Segment Start: Data records
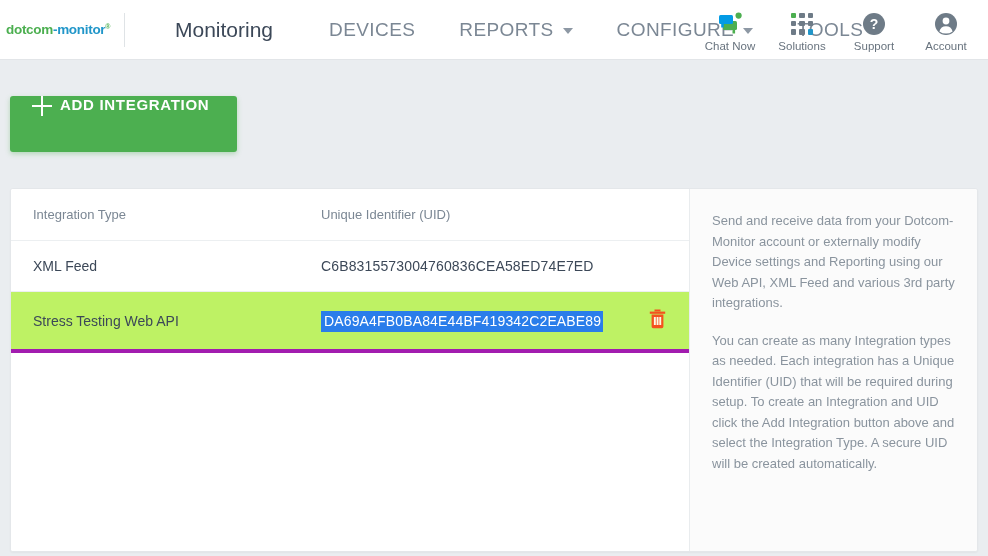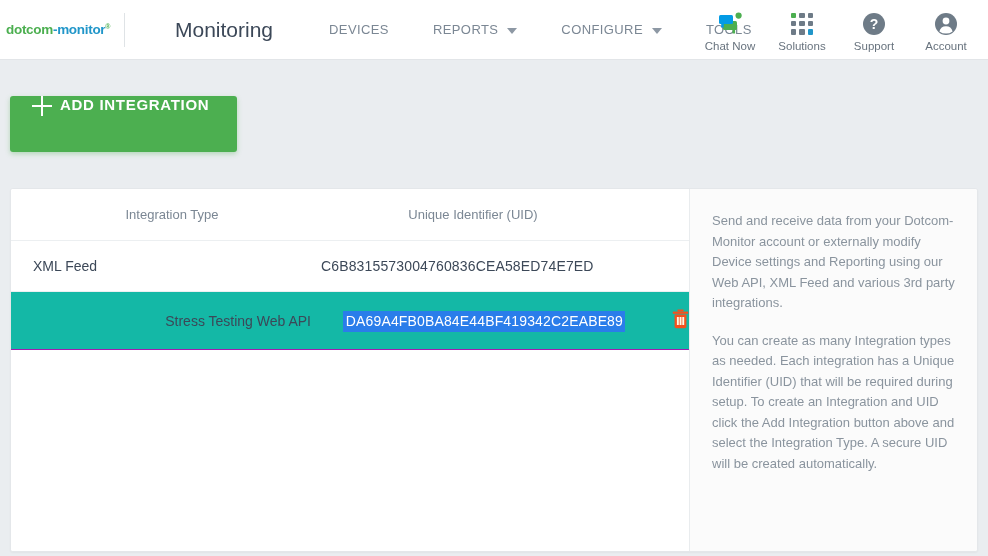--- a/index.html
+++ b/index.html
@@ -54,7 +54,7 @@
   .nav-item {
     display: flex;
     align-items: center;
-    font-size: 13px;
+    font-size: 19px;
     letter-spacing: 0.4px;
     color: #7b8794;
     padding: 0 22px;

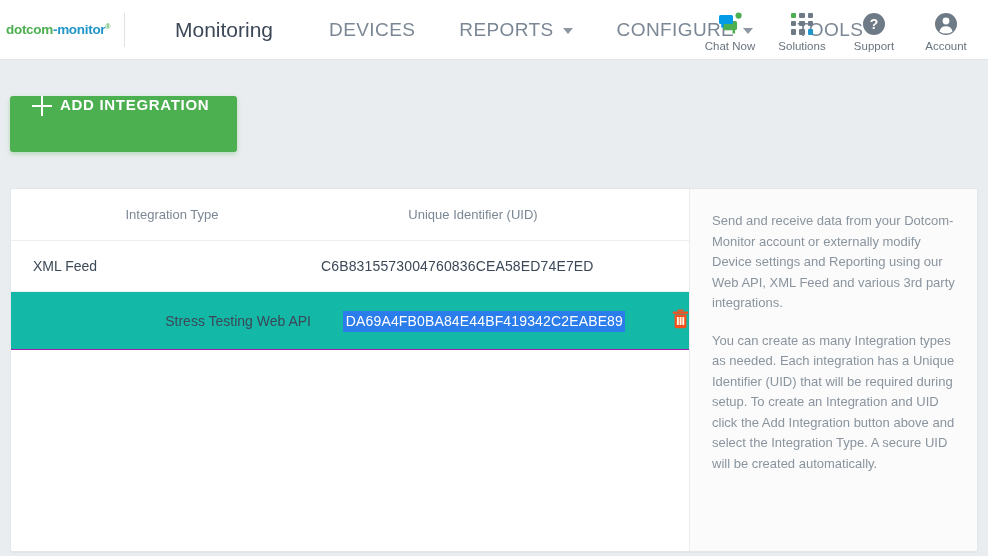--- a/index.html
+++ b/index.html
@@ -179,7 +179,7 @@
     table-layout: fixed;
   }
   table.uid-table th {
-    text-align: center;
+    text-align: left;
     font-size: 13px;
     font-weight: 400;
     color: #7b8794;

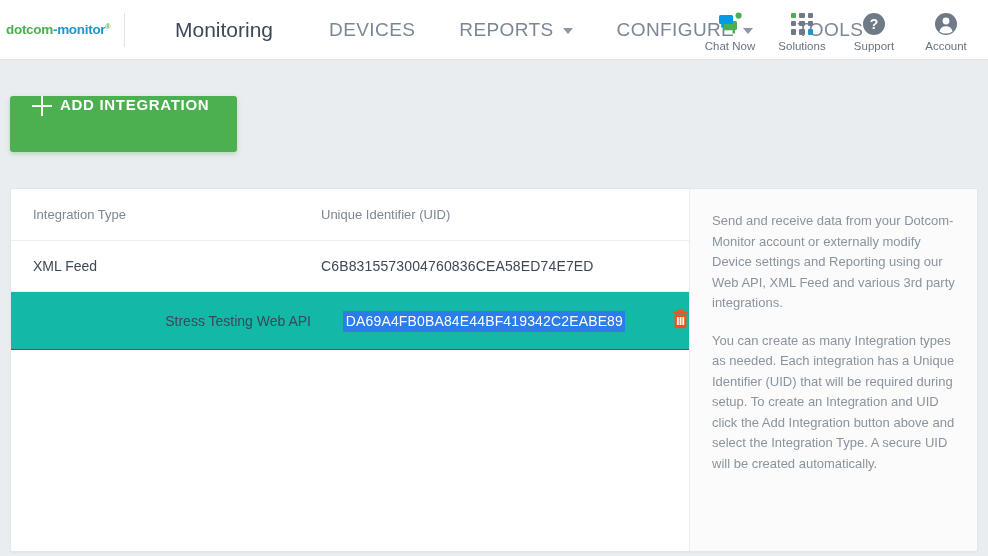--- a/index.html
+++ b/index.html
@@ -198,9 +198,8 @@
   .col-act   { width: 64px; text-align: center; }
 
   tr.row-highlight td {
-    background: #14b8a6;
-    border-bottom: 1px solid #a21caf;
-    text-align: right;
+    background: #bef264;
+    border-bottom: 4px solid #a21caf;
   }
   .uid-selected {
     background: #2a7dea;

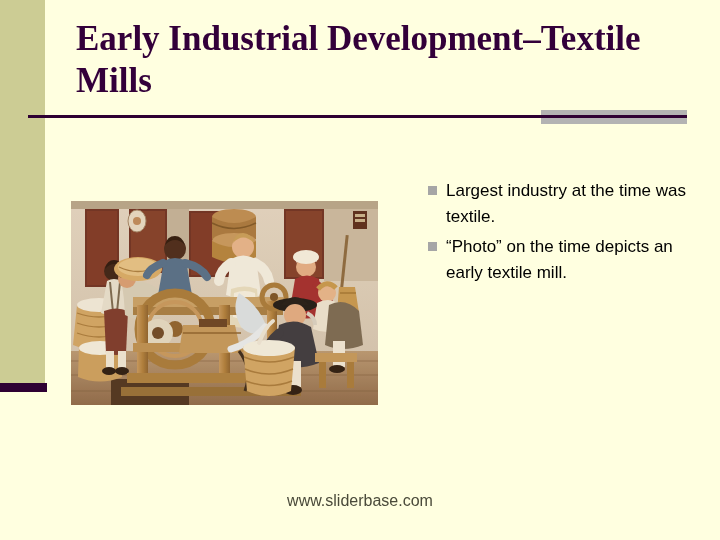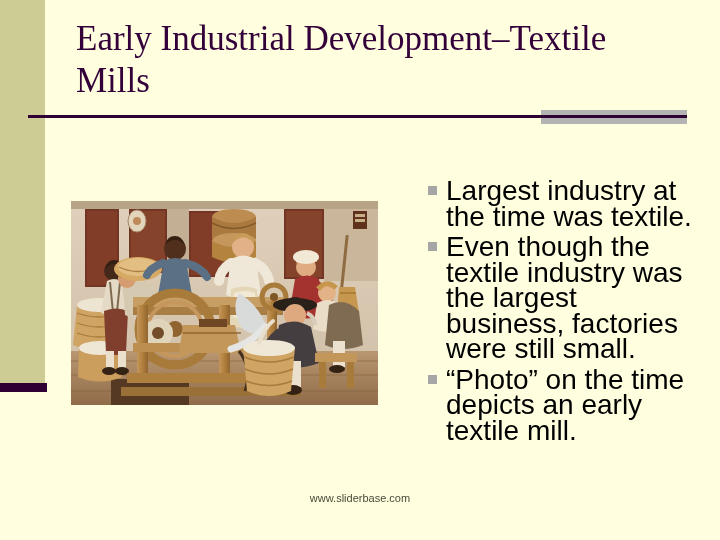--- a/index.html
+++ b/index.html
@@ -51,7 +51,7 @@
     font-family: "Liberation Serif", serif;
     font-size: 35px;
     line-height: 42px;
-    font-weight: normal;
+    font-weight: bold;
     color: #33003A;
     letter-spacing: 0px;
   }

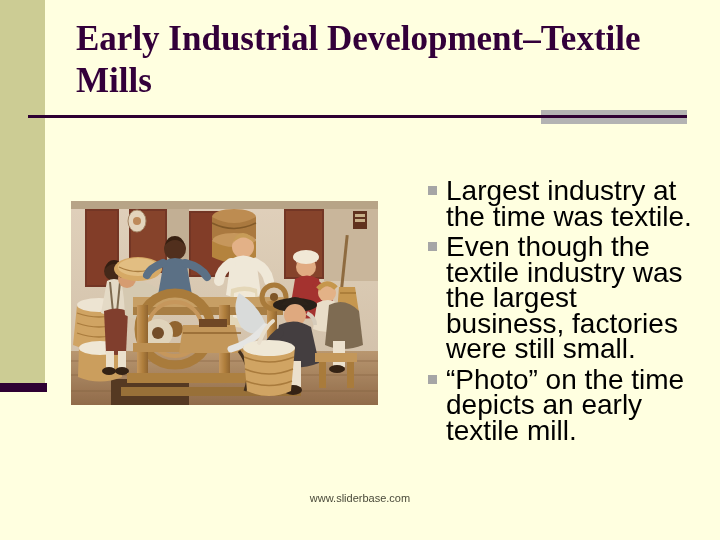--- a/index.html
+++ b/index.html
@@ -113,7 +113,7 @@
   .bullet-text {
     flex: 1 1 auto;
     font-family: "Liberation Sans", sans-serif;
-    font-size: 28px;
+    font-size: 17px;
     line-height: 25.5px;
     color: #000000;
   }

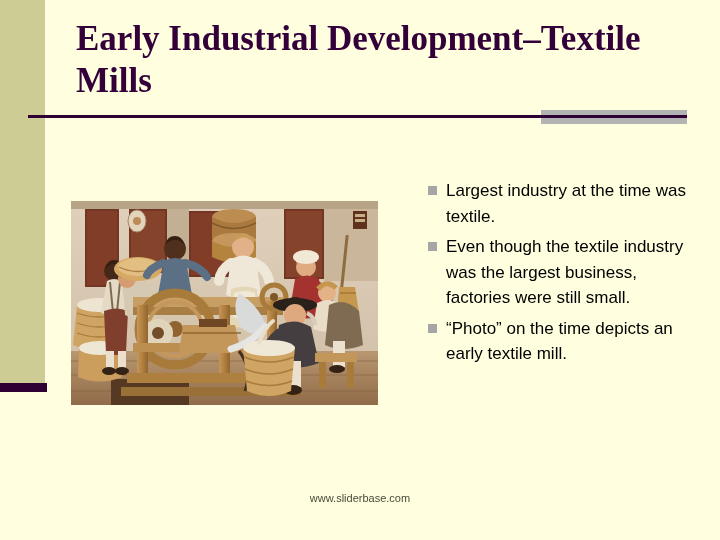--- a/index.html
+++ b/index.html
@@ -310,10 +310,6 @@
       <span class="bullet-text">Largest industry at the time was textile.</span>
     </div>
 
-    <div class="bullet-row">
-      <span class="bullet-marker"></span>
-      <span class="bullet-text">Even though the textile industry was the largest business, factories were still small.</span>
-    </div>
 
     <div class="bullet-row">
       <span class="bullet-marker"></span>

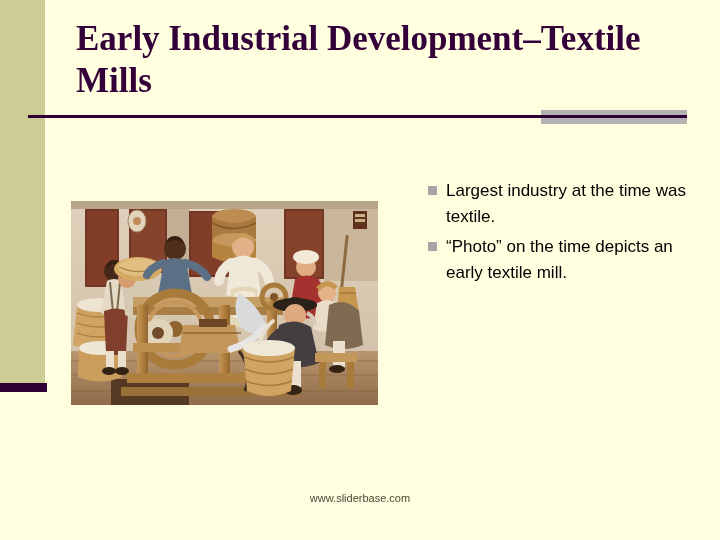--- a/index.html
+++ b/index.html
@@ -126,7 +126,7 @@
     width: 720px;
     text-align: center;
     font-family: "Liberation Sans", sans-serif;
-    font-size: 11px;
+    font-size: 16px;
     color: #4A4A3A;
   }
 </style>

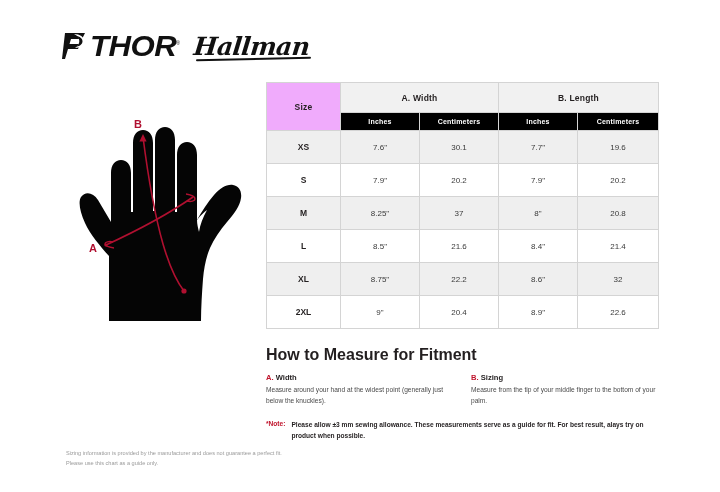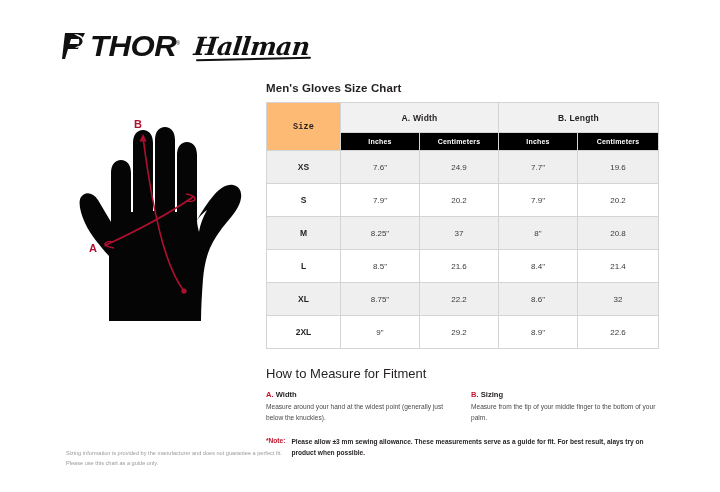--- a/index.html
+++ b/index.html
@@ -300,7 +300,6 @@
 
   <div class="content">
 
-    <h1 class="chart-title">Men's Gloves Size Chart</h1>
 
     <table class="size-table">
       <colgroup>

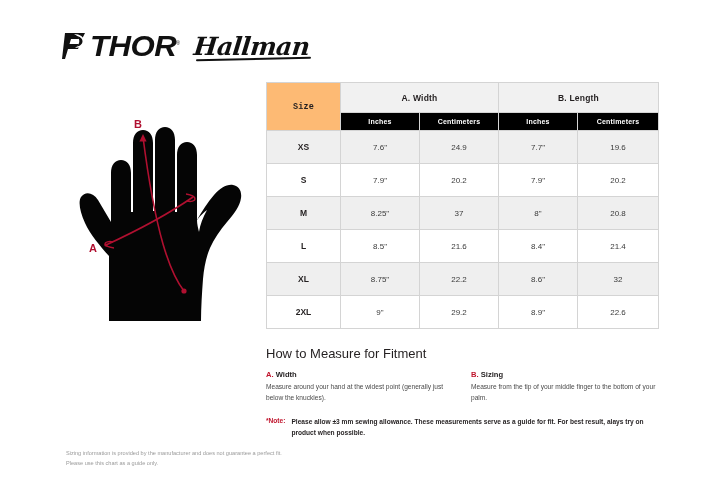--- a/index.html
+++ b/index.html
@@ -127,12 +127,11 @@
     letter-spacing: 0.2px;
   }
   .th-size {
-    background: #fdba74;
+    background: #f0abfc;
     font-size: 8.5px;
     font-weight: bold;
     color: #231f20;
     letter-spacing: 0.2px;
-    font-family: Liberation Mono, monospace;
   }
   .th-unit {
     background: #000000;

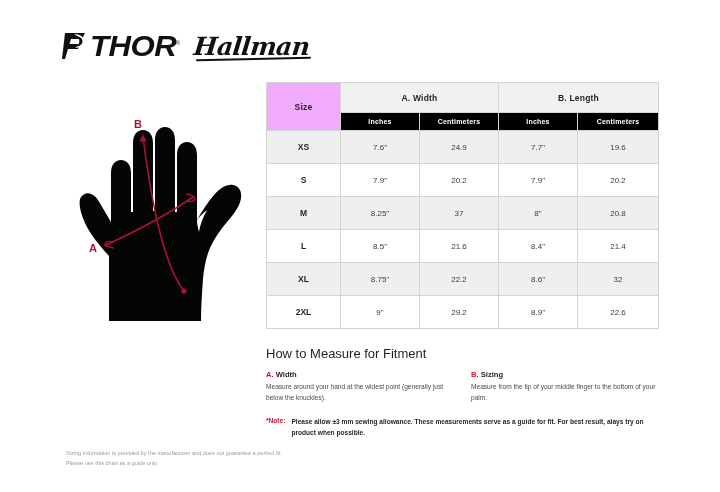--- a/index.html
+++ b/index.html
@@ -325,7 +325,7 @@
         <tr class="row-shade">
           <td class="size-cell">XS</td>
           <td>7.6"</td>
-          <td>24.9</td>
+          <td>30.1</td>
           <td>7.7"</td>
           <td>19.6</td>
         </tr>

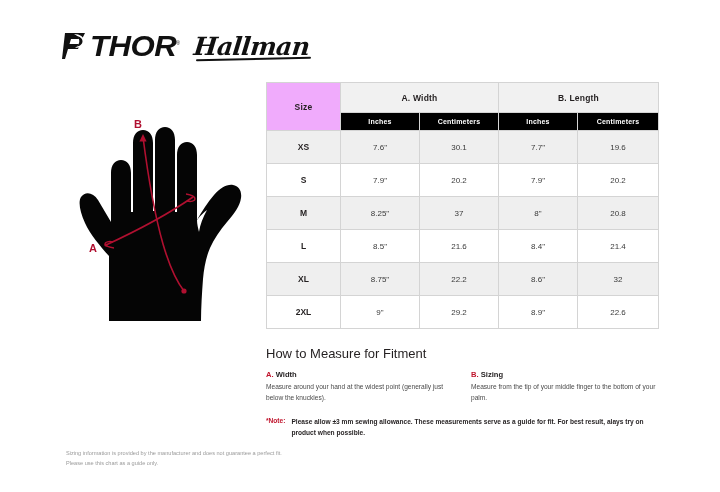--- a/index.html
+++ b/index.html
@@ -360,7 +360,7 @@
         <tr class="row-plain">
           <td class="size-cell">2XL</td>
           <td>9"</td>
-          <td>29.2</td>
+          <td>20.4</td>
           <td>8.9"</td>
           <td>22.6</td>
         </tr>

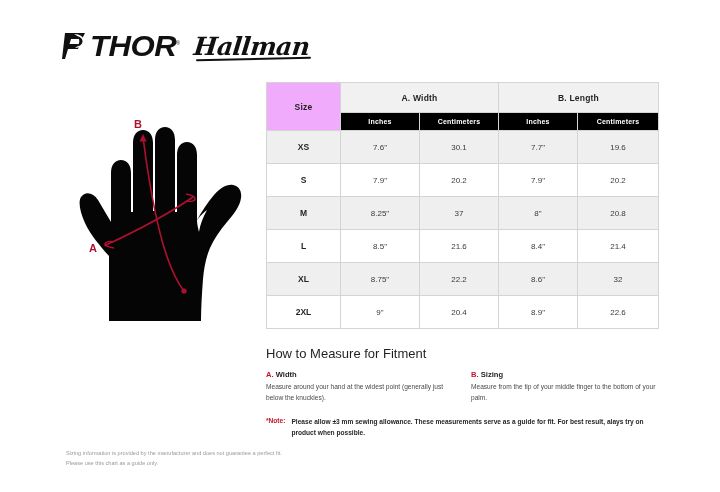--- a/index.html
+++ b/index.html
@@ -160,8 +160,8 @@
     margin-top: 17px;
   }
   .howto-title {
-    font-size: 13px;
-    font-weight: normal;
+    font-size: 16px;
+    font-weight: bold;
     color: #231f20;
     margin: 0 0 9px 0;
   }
Segment End: Data records
• [Work to be completed]: Tally the lines of the listing in which the word "title" occurs, and state the total alone.

• [Response to this task]: 2